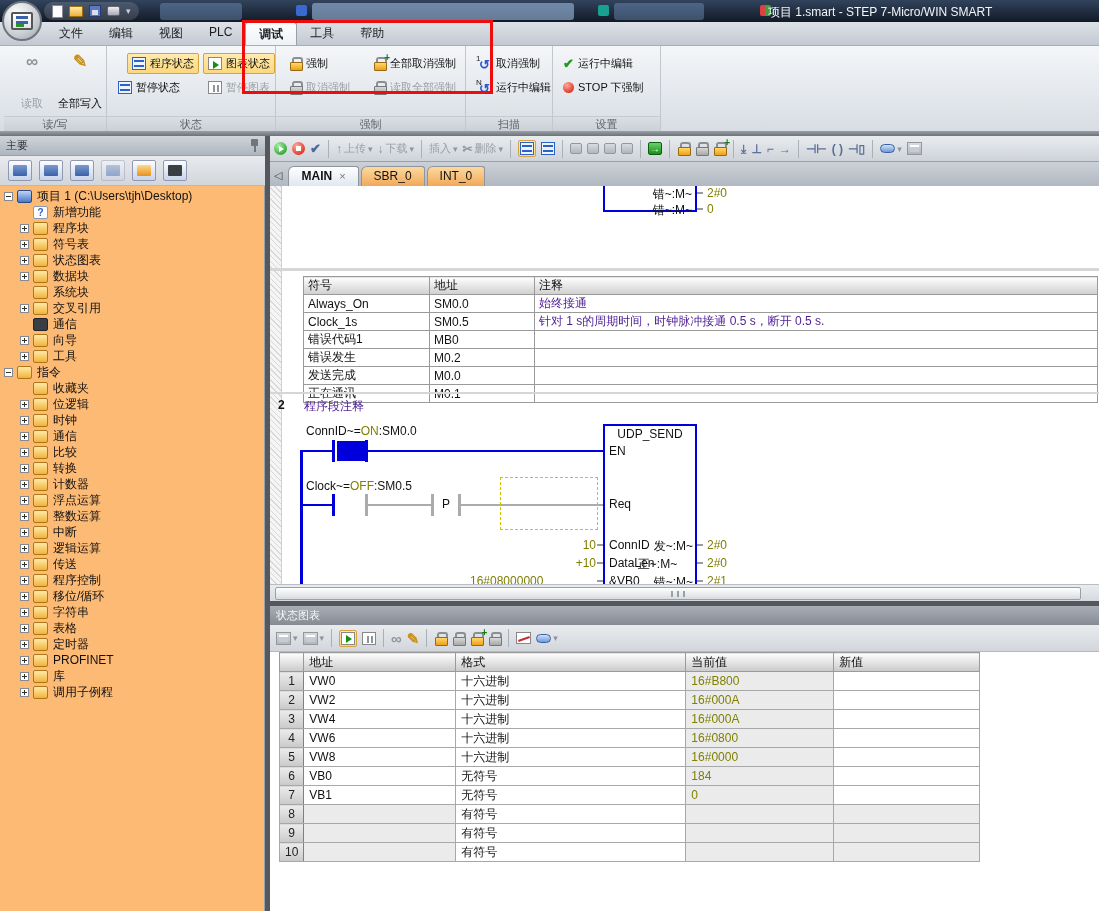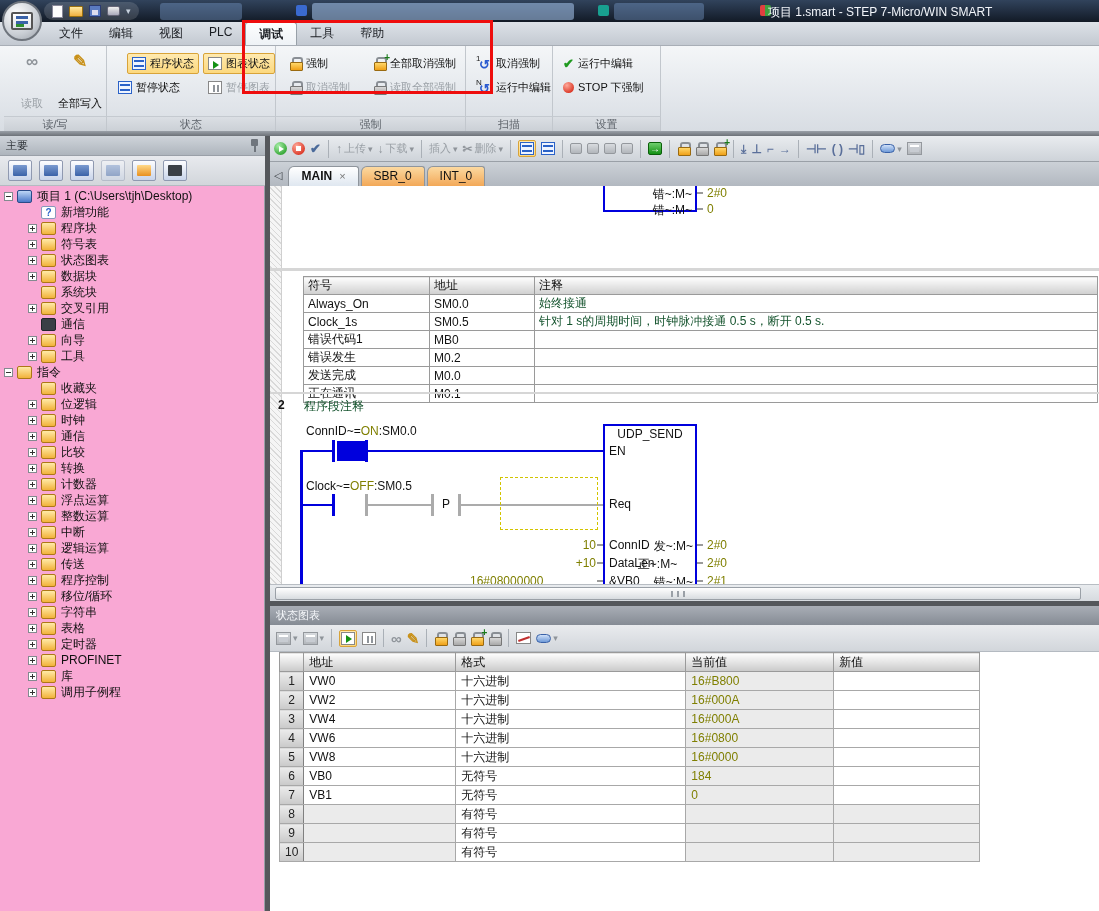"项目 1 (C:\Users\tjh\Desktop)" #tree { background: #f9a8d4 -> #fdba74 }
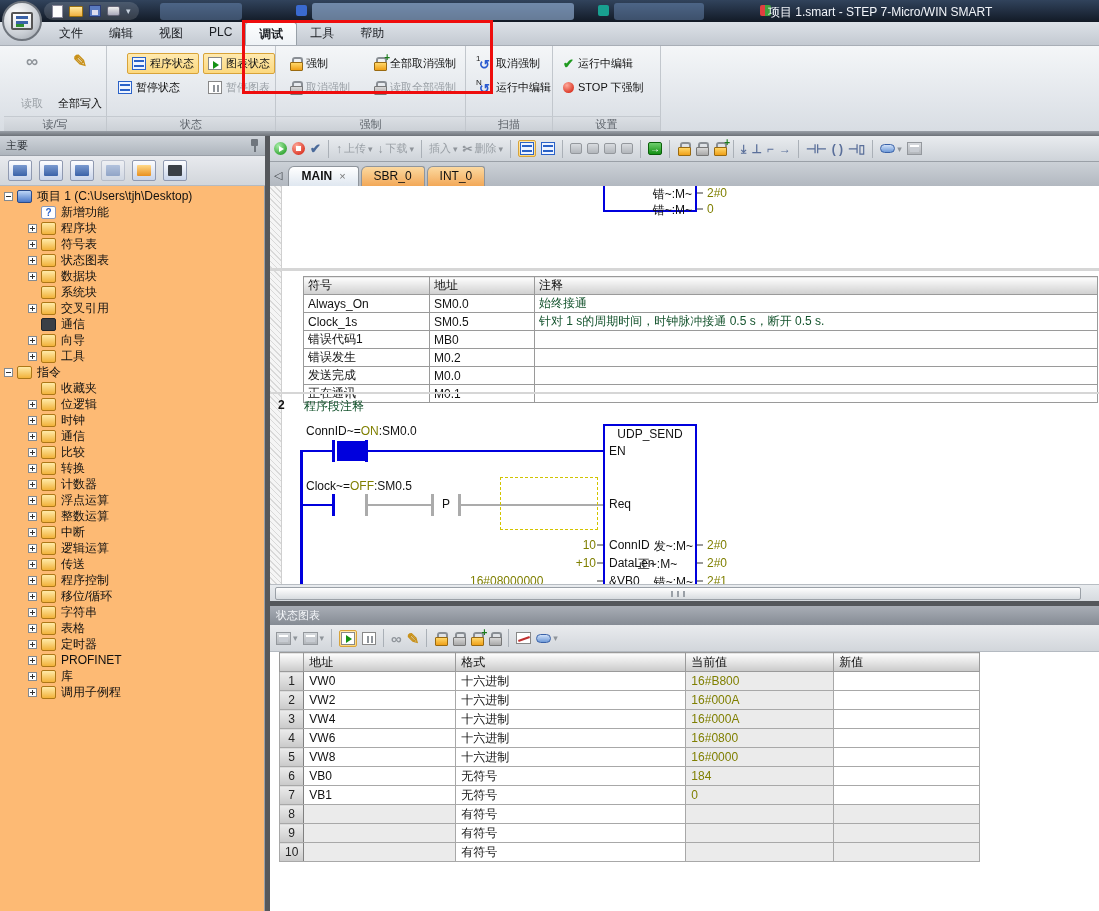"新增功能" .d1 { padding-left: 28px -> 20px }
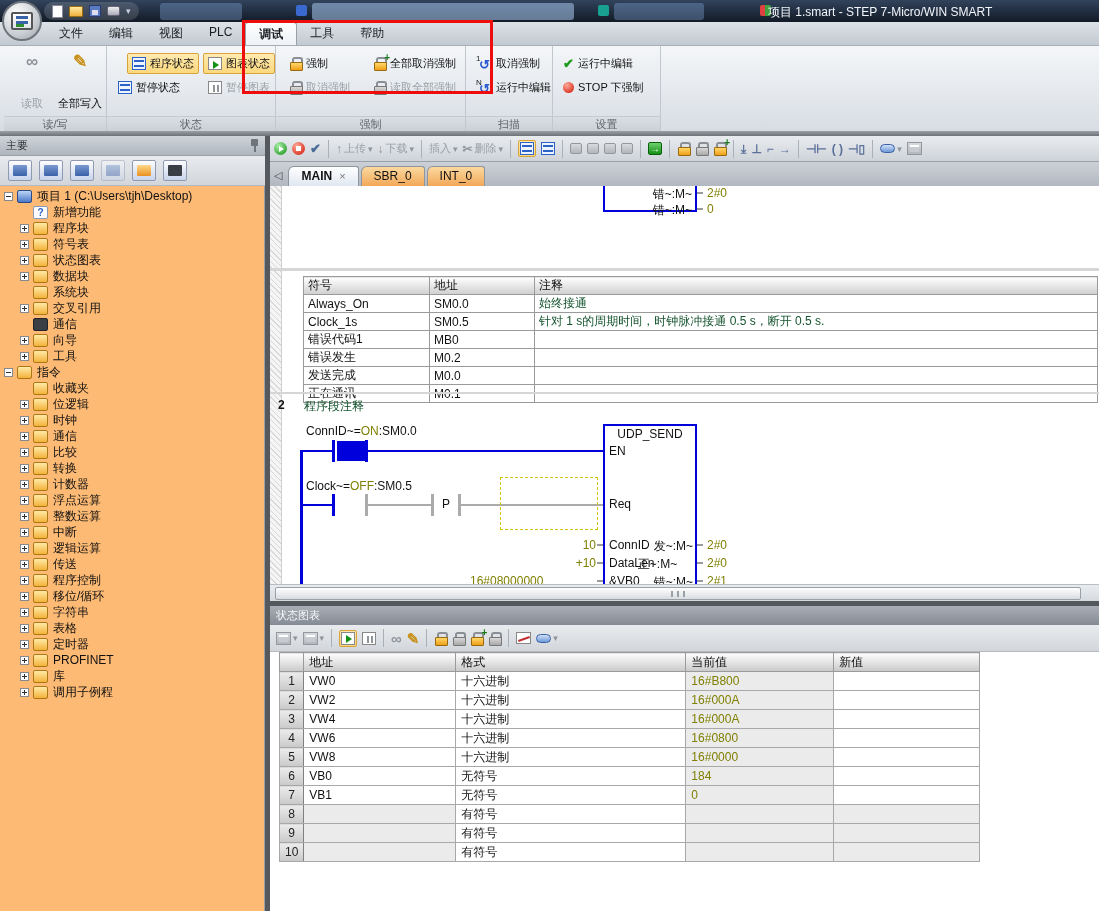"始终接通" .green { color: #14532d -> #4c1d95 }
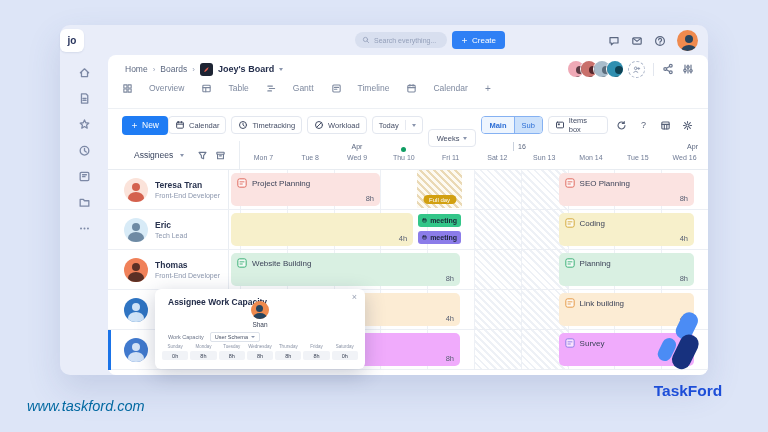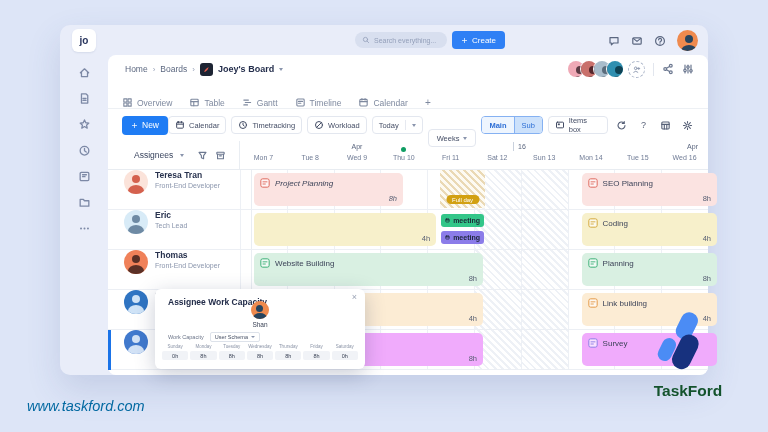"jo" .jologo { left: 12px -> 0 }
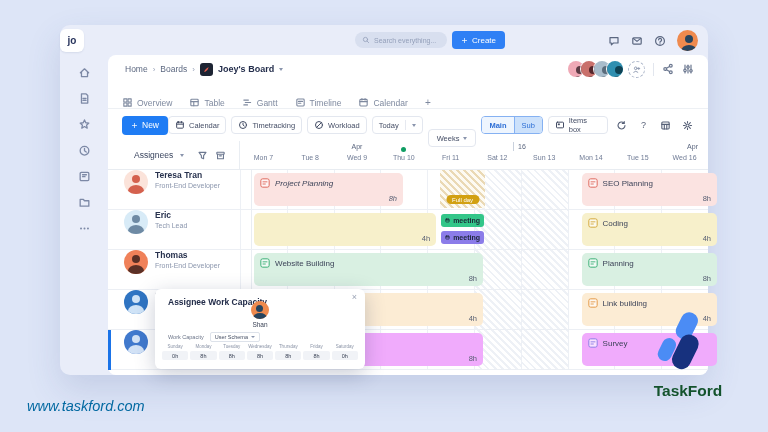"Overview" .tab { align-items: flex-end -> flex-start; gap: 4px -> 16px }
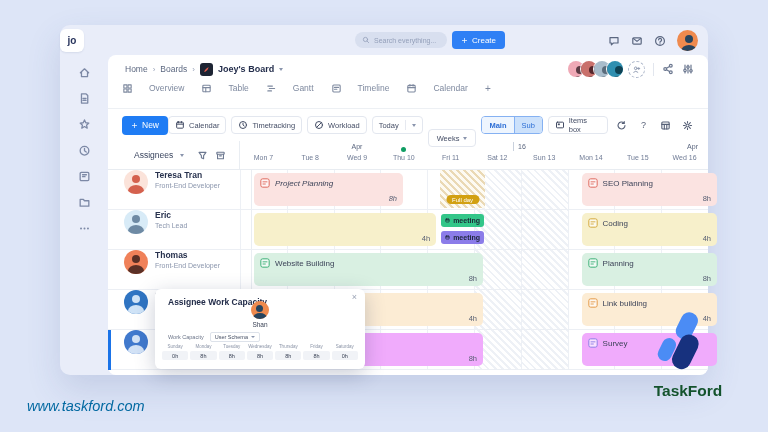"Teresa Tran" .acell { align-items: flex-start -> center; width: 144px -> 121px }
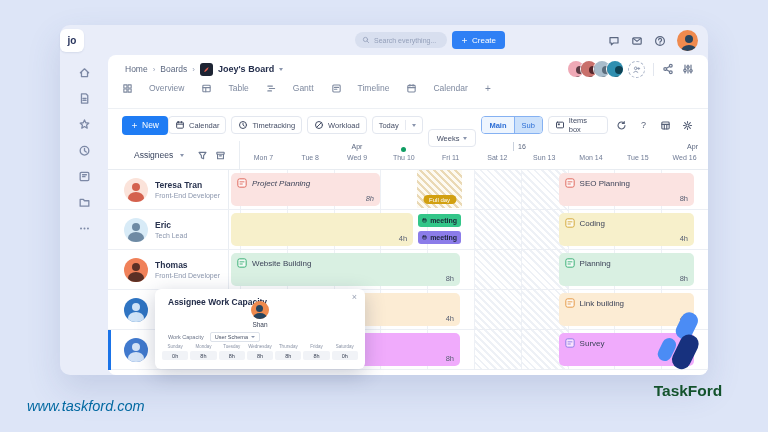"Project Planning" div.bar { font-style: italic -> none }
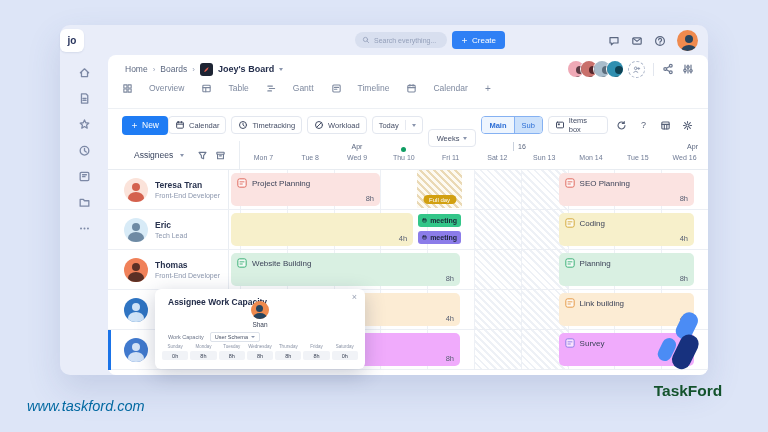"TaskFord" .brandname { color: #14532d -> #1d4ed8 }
┄┄┄┄┄┄┄┄┄┄┄┄┄┄┄┄┄┄┄┄
(TO DO) The records above should be repeated exactly, with every picture omitted.

(RESULT OF THE EXERCISE)
"项目 1 (C:\Users\tjh\Desktop)" #tree { background: #f9a8d4 -> #fdba74 }
"新增功能" .d1 { padding-left: 28px -> 20px }
"始终接通" .green { color: #14532d -> #4c1d95 }
"jo" .jologo { left: 12px -> 0 }
"Overview" .tab { align-items: flex-end -> flex-start; gap: 4px -> 16px }
"Teresa Tran" .acell { align-items: flex-start -> center; width: 144px -> 121px }
"Project Planning" div.bar { font-style: italic -> none }
"TaskFord" .brandname { color: #14532d -> #1d4ed8 }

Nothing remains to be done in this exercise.